The data =>
=== Begin Enclosure ===

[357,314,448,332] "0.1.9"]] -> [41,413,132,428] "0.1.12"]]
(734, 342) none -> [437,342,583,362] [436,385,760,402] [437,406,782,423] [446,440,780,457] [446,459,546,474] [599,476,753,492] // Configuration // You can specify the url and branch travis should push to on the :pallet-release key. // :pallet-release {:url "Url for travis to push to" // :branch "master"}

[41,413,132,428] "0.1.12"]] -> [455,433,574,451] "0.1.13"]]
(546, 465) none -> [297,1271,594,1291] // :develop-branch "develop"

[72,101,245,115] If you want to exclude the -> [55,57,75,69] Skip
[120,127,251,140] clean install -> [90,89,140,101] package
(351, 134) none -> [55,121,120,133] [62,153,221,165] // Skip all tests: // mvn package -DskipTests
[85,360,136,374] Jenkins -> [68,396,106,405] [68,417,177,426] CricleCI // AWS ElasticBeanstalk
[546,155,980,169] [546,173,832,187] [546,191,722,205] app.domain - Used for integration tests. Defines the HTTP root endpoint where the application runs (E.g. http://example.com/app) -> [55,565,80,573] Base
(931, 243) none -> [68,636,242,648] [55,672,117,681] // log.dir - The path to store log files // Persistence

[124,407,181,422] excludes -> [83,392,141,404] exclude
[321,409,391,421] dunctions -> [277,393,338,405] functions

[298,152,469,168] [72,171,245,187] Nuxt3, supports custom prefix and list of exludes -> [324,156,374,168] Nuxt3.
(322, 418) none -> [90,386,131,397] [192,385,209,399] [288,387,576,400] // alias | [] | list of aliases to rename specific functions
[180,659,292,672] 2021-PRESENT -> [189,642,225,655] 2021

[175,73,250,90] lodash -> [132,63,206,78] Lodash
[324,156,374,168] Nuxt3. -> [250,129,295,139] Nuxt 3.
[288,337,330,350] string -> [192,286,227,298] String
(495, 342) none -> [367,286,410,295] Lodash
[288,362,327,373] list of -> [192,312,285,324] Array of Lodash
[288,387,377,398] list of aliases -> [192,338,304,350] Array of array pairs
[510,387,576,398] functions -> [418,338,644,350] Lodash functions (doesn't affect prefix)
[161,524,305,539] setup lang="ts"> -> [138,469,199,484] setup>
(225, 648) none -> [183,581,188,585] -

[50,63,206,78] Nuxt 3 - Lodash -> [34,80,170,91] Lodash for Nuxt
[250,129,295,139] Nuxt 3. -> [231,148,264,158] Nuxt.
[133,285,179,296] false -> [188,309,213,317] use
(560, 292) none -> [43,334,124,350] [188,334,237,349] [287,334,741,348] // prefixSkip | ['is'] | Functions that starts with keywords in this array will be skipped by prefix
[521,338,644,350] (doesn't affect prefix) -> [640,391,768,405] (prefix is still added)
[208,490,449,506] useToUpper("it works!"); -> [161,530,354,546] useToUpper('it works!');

=== End Enclosure ===

Task prompt => Each line from the one holding "[521,338,644,350] (doesn't affect" through the last line of the data is to be transcribed exactly, with nothing else added.

Exercise response =>
[521,338,644,350] (doesn't affect prefix) -> [640,391,768,405] (prefix is still added)
[208,490,449,506] useToUpper("it works!"); -> [161,530,354,546] useToUpper('it works!');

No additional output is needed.